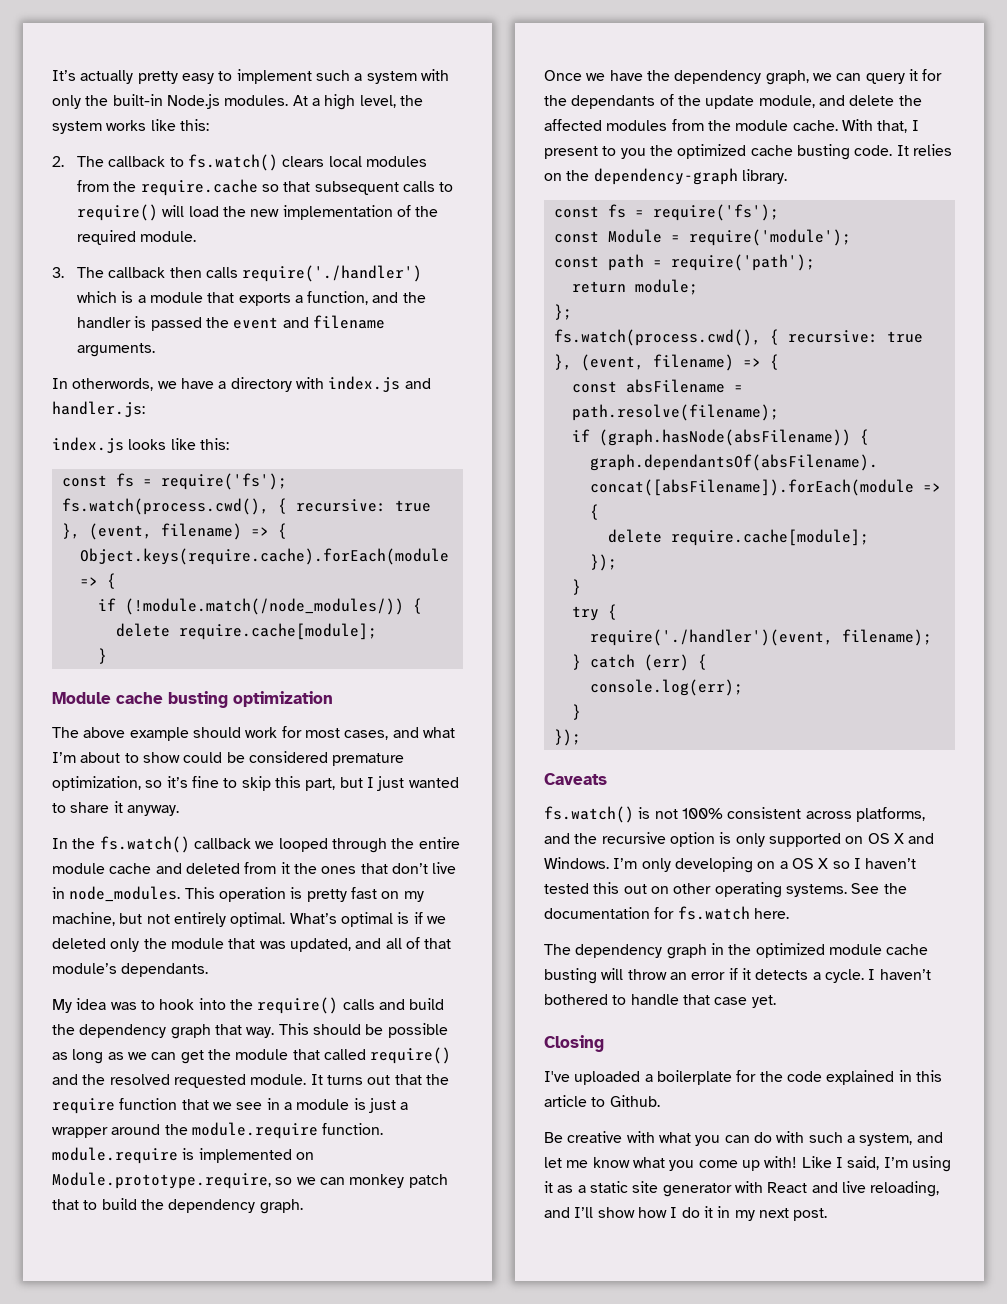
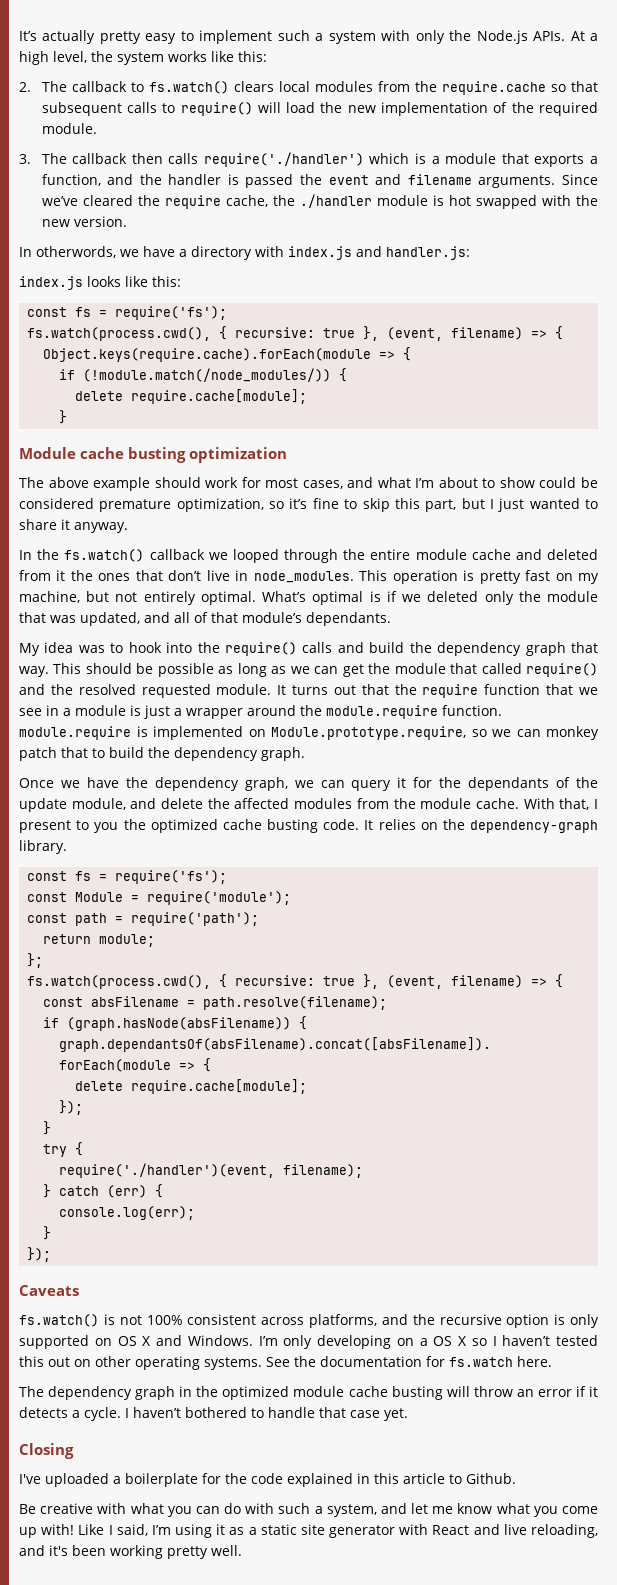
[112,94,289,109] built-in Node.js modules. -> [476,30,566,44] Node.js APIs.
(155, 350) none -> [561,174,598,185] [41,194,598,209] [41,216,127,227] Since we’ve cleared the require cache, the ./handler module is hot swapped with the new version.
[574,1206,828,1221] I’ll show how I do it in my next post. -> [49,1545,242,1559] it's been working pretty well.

==

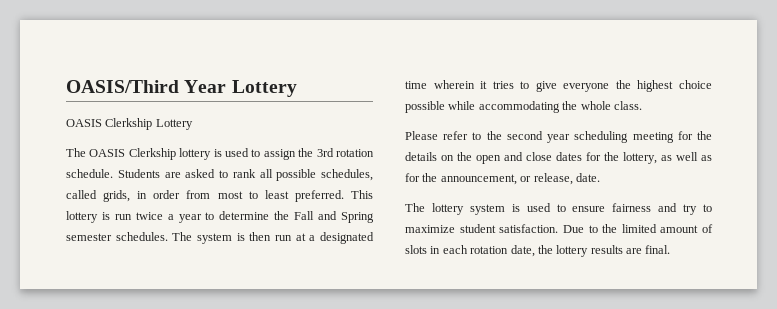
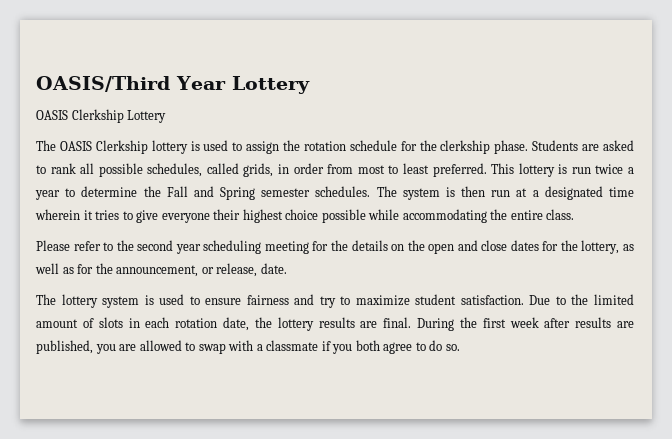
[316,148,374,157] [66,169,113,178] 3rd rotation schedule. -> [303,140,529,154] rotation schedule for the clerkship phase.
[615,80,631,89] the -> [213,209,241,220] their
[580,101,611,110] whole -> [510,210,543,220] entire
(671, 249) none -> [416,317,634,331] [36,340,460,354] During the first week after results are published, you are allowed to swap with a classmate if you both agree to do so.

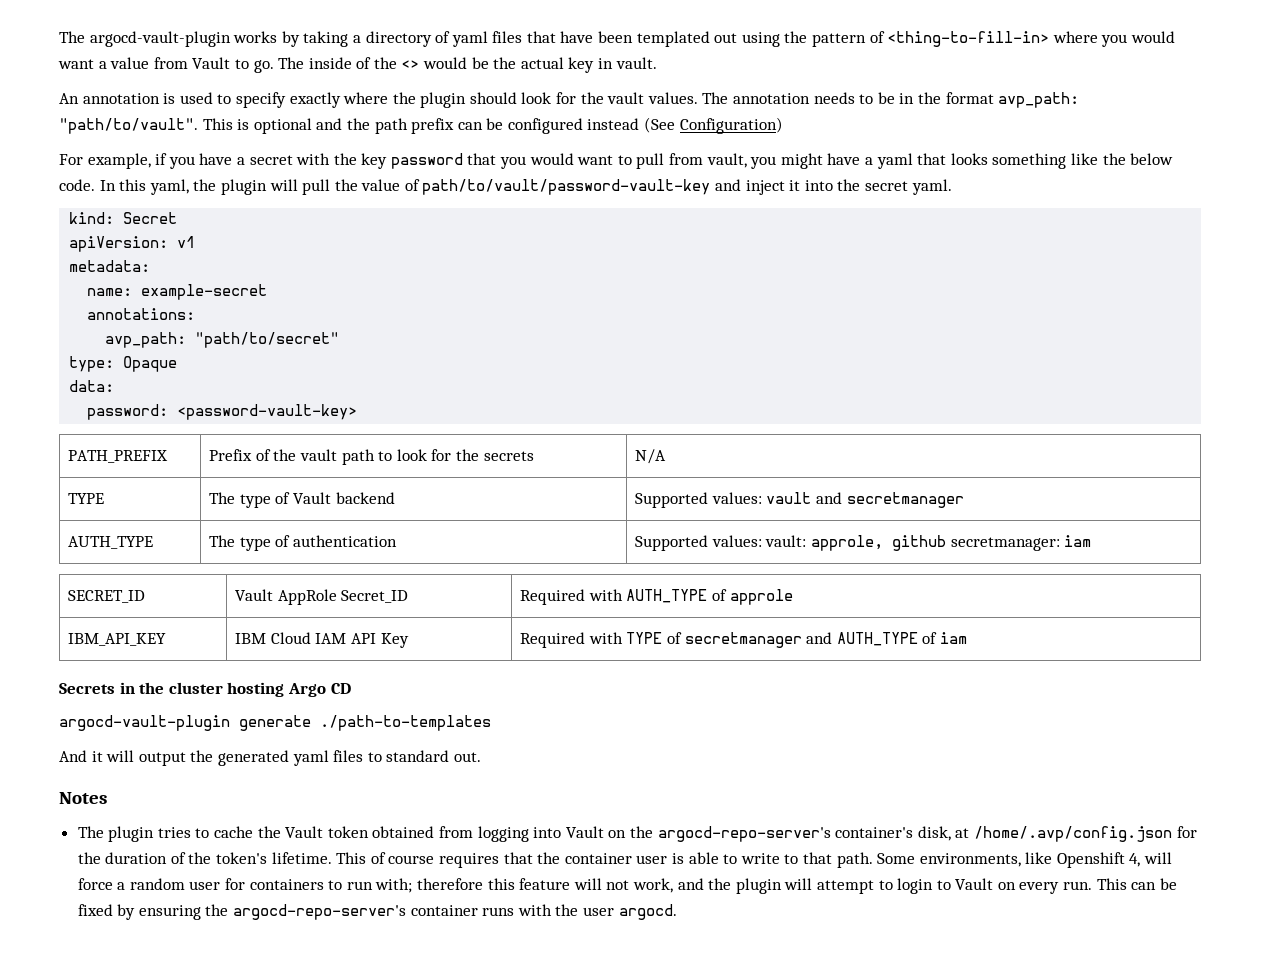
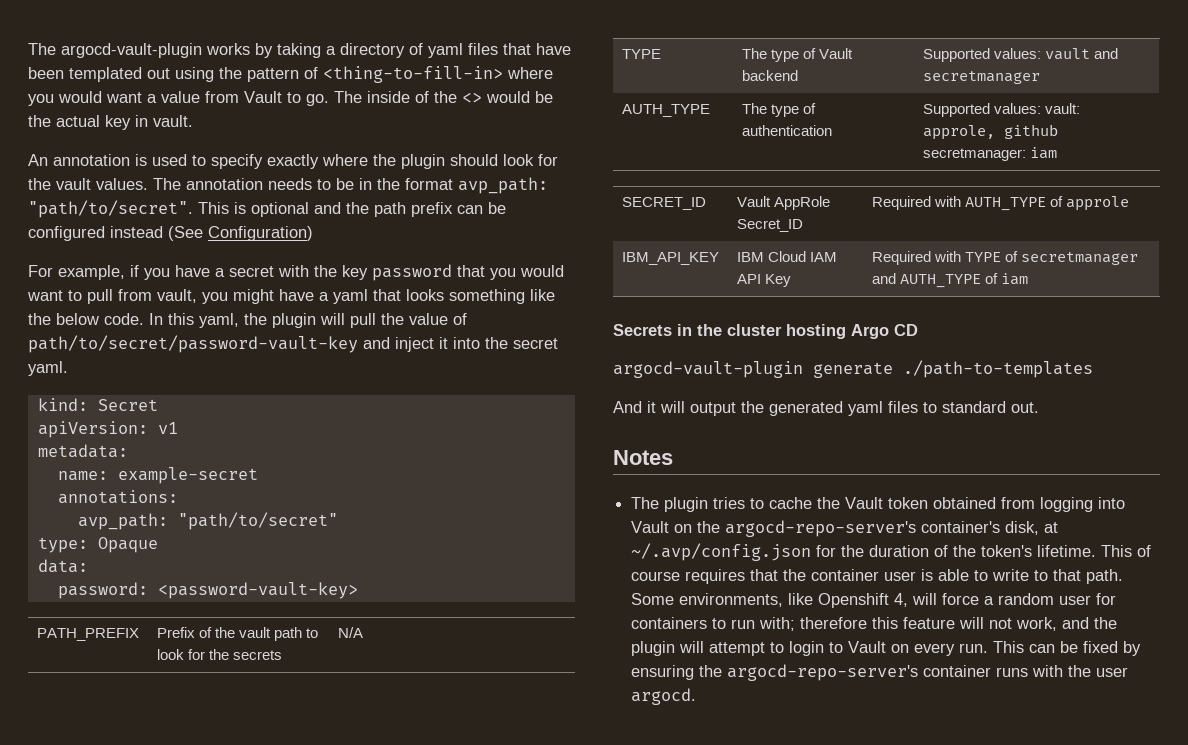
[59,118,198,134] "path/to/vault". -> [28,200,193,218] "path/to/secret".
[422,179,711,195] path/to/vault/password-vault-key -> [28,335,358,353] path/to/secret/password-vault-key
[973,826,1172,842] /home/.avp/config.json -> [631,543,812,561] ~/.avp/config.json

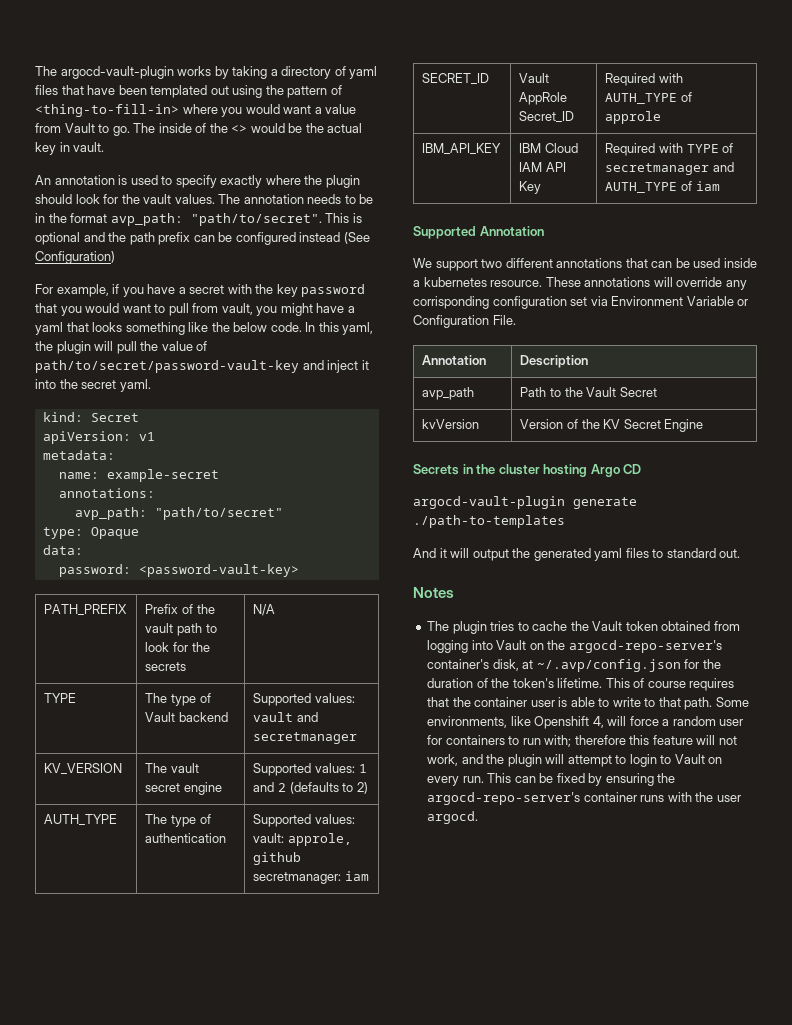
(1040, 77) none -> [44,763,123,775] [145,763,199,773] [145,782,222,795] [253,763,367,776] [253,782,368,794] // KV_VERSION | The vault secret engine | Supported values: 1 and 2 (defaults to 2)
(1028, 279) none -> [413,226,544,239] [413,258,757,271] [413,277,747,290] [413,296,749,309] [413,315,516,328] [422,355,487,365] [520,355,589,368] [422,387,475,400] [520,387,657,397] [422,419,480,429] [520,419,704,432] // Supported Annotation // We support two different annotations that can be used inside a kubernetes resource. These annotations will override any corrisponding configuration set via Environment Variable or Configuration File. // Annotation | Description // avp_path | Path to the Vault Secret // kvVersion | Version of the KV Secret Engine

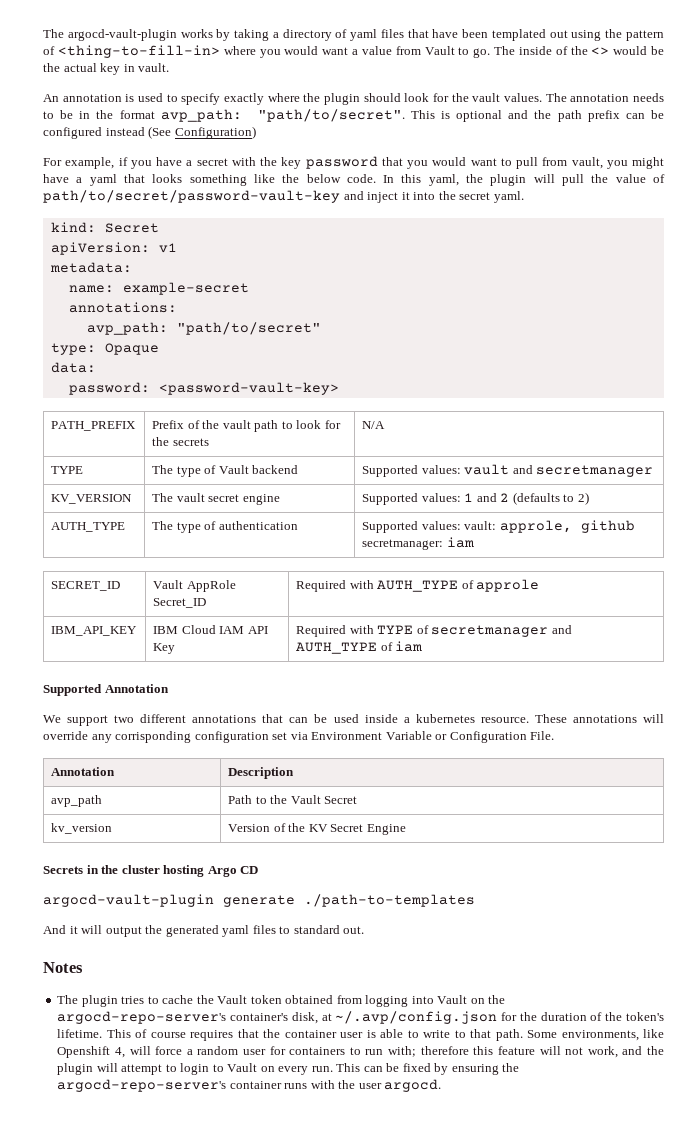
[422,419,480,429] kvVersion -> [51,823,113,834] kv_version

# [Directions for this task]
Output only the stretch above from the line with "[973,826,1172,842] /home/.avp/config.json ->" through the line with "[422,419,480,429] kvVersion ->", reproduced exactly. Exclude pictures.

# [The completed task]
[973,826,1172,842] /home/.avp/config.json -> [631,543,812,561] ~/.avp/config.json

(1040, 77) none -> [44,763,123,775] [145,763,199,773] [145,782,222,795] [253,763,367,776] [253,782,368,794] // KV_VERSION | The vault secret engine | Supported values: 1 and 2 (defaults to 2)
(1028, 279) none -> [413,226,544,239] [413,258,757,271] [413,277,747,290] [413,296,749,309] [413,315,516,328] [422,355,487,365] [520,355,589,368] [422,387,475,400] [520,387,657,397] [422,419,480,429] [520,419,704,432] // Supported Annotation // We support two different annotations that can be used inside a kubernetes resource. These annotations will override any corrisponding configuration set via Environment Variable or Configuration File. // Annotation | Description // avp_path | Path to the Vault Secret // kvVersion | Version of the KV Secret Engine

[422,419,480,429] kvVersion -> [51,823,113,834] kv_version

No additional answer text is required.